Requirement - Please return only the lines from the one with "7 Day Avg, 06:00: 400 -> none" through the final line of the data, unchanged, with pictures omitted.
───── Data shown ─────
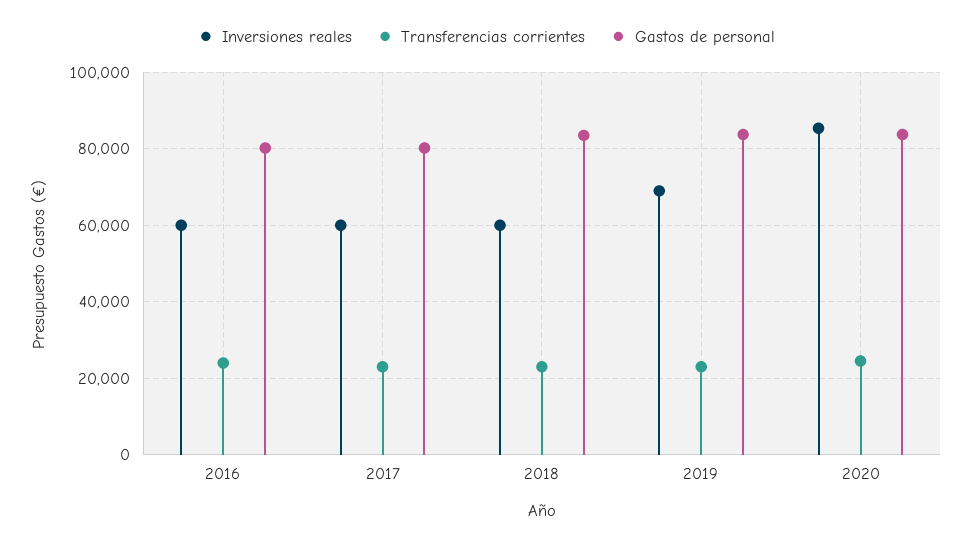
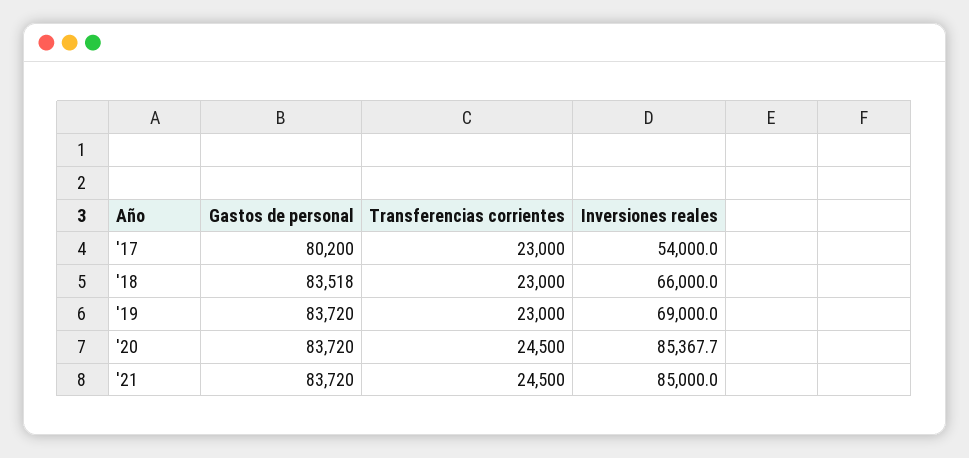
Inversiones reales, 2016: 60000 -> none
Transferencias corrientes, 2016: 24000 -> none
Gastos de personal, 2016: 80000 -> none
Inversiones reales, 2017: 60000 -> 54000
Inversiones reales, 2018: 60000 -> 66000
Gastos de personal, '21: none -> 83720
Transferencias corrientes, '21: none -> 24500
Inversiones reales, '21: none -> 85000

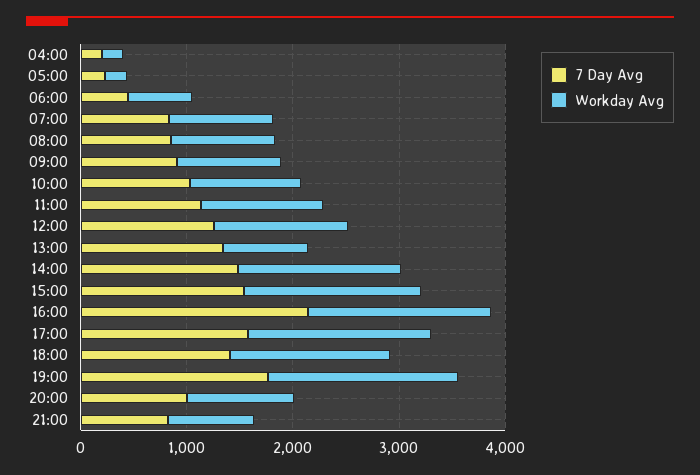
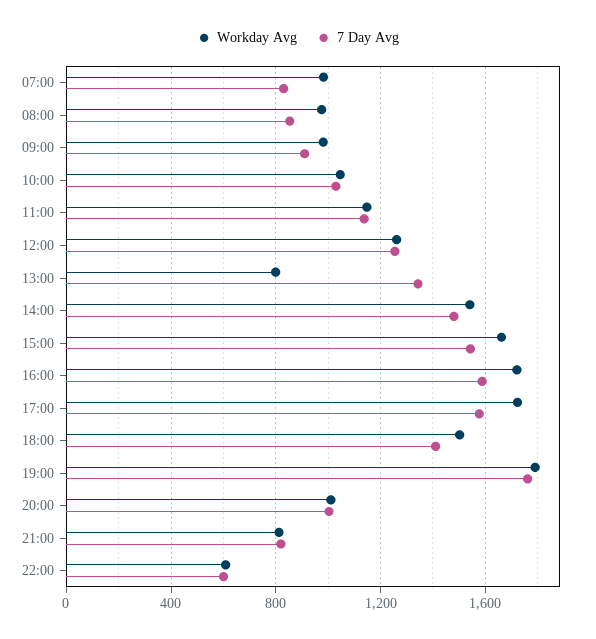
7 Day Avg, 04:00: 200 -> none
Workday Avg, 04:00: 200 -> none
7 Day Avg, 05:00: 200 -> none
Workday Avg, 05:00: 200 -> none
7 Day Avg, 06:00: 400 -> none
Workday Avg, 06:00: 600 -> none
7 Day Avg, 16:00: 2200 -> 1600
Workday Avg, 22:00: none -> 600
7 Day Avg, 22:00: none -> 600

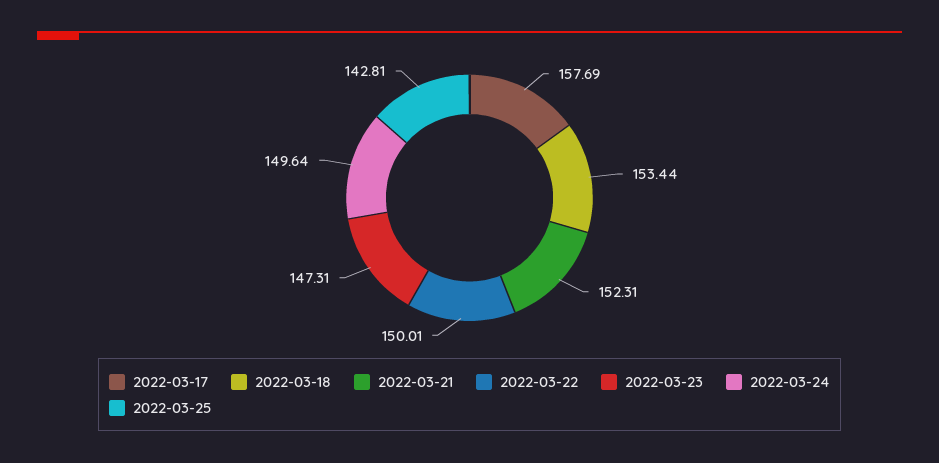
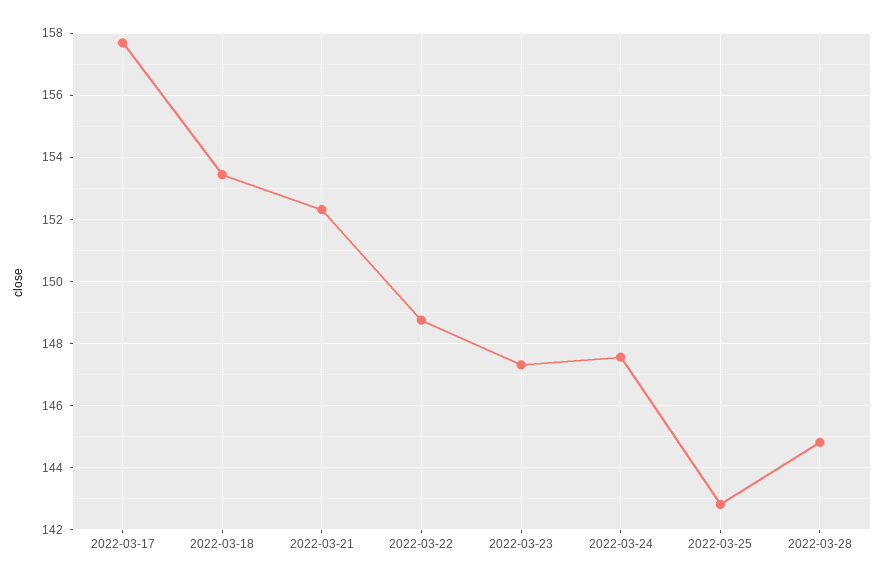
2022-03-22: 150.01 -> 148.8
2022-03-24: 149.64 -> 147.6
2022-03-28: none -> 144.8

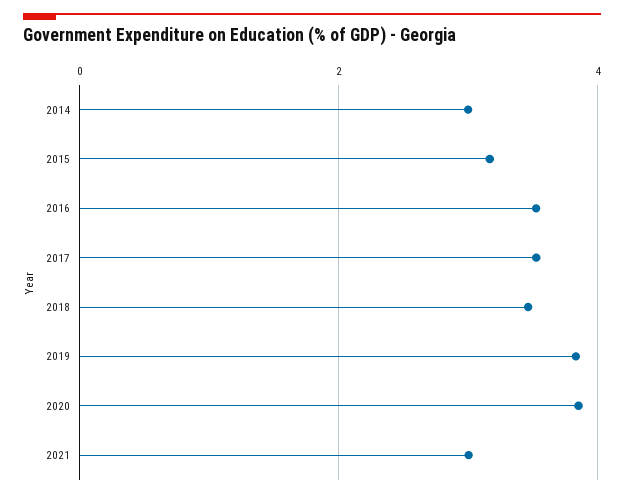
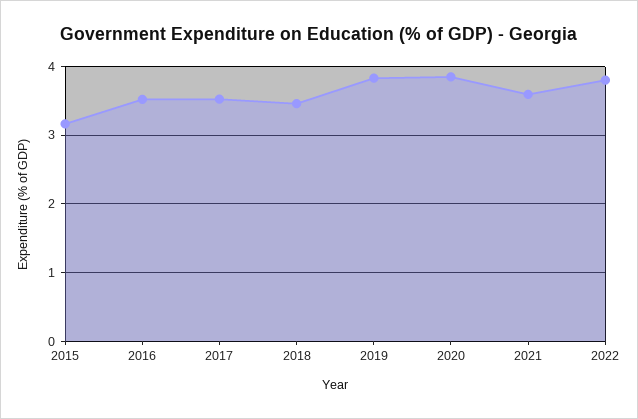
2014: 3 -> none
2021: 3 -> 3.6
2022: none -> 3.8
─────
The answer -
7 Day Avg, 06:00: 400 -> none
Workday Avg, 06:00: 600 -> none
7 Day Avg, 16:00: 2200 -> 1600
Workday Avg, 22:00: none -> 600
7 Day Avg, 22:00: none -> 600

2022-03-22: 150.01 -> 148.8
2022-03-24: 149.64 -> 147.6
2022-03-28: none -> 144.8

2014: 3 -> none
2021: 3 -> 3.6
2022: none -> 3.8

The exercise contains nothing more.